C.P. Pokphand Co, China’s fifth largest swine producer, imported 906 breeding pigs from Denmark this week, said China’s customs on Wednesday. This is the first import of live pigs in a year, Reuters reports.
The breeding stock arrived on a charter flight in August. The pigs spent over a month in quarantine in Xiangyang city in central Hubei province, according to China’s General Administration of Customs.
This marks the first import of live breeding stock since African swine fever (ASF) began decimating China’s hog herd in August 2018. CP chief executive Bai Shanlin told Reuters last month it plans to raise 10 million pigs a year by 2021, up from 4 million currently.
Only a handful of countries are permitted to export live swine to China. At times, China has imported up to 10,000 pigs a year for genetic improvement of its herd. The customs database shows imports of breeding pigs from Denmark in August were valued at $2.94 million.
Because farmers have been struggling to contain this deadly, contagious disease, quarantining imported pigs has been more complicated.

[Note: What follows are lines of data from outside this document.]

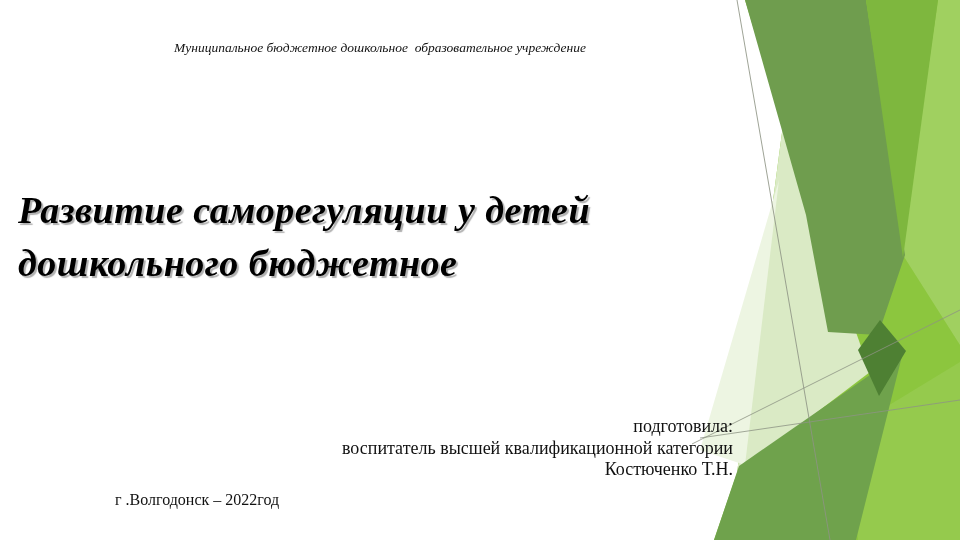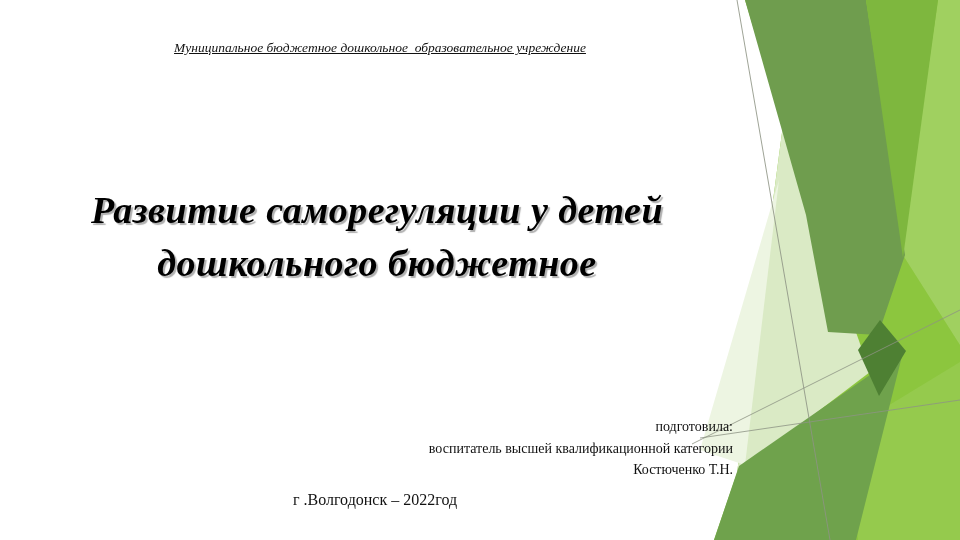"Муниципальное бюджетное дошкольное" .institution-header .hline { text-decoration: underline -> none }
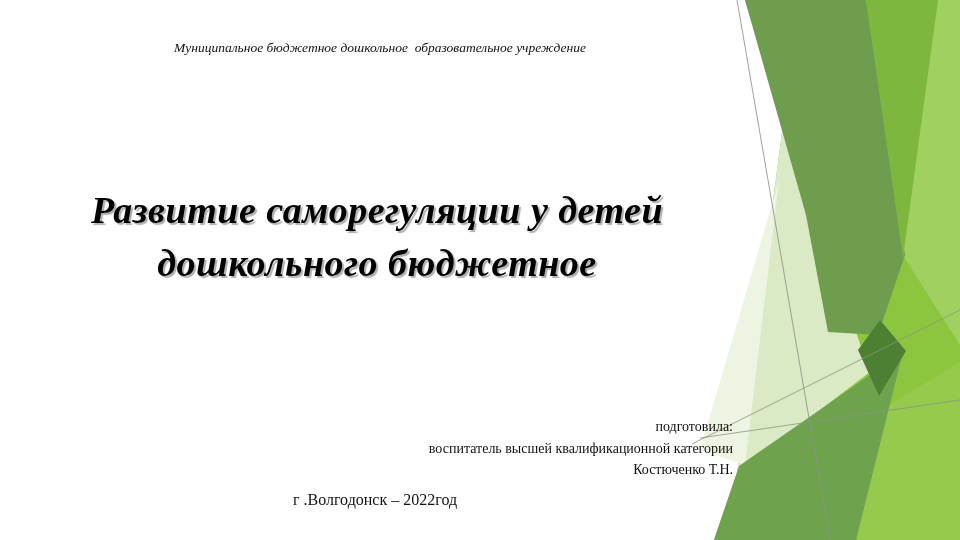"Развитие саморегуляции у детей" .main-title { text-align: center -> none }
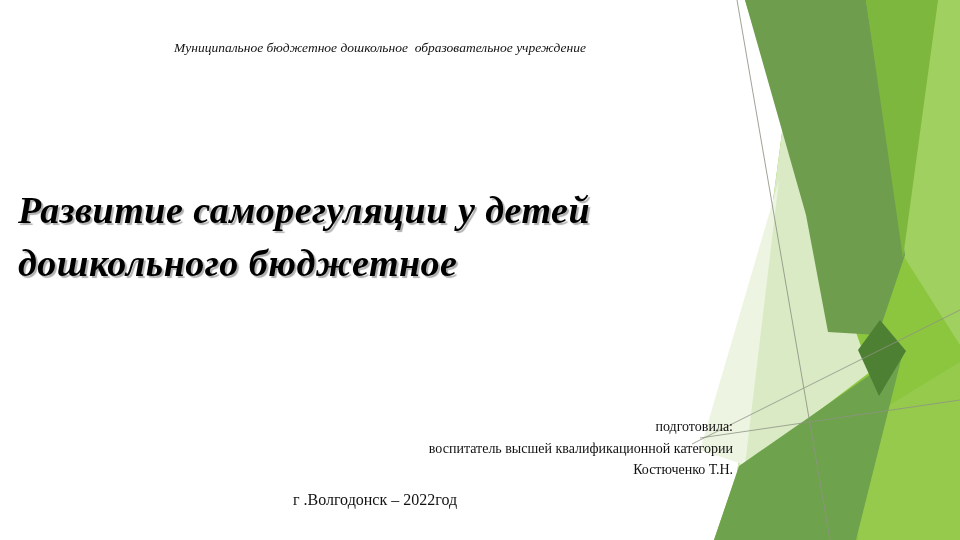"подготовила:" .credits { font-size: 14px -> 18px }
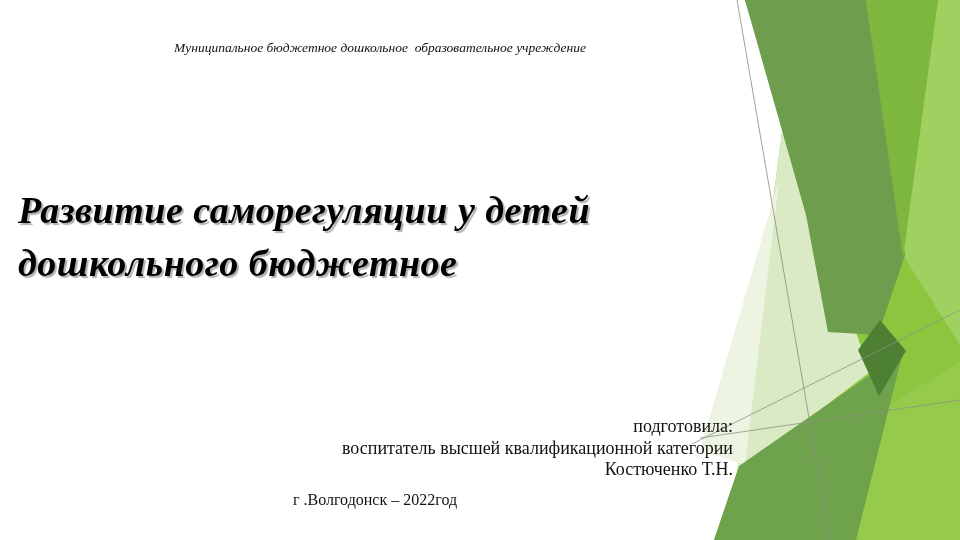"г .Волгодонск – 2022год" .footer-line { text-align: center -> none }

Rabobank analysts predict China’s herd loss to reach 55% by the end of 2019. Many producers are focused on expansion, both building new farms and restocking previously infected ones, to help fill the country's need for pork.
But, restocking is a risk China needs to take, said Gordon Spronk, DVM, with Pipestone Veterinary Services.
"As China rebuilds its national sow herd, it will need gilts from everywhere that it can possibly source from," Spronk said.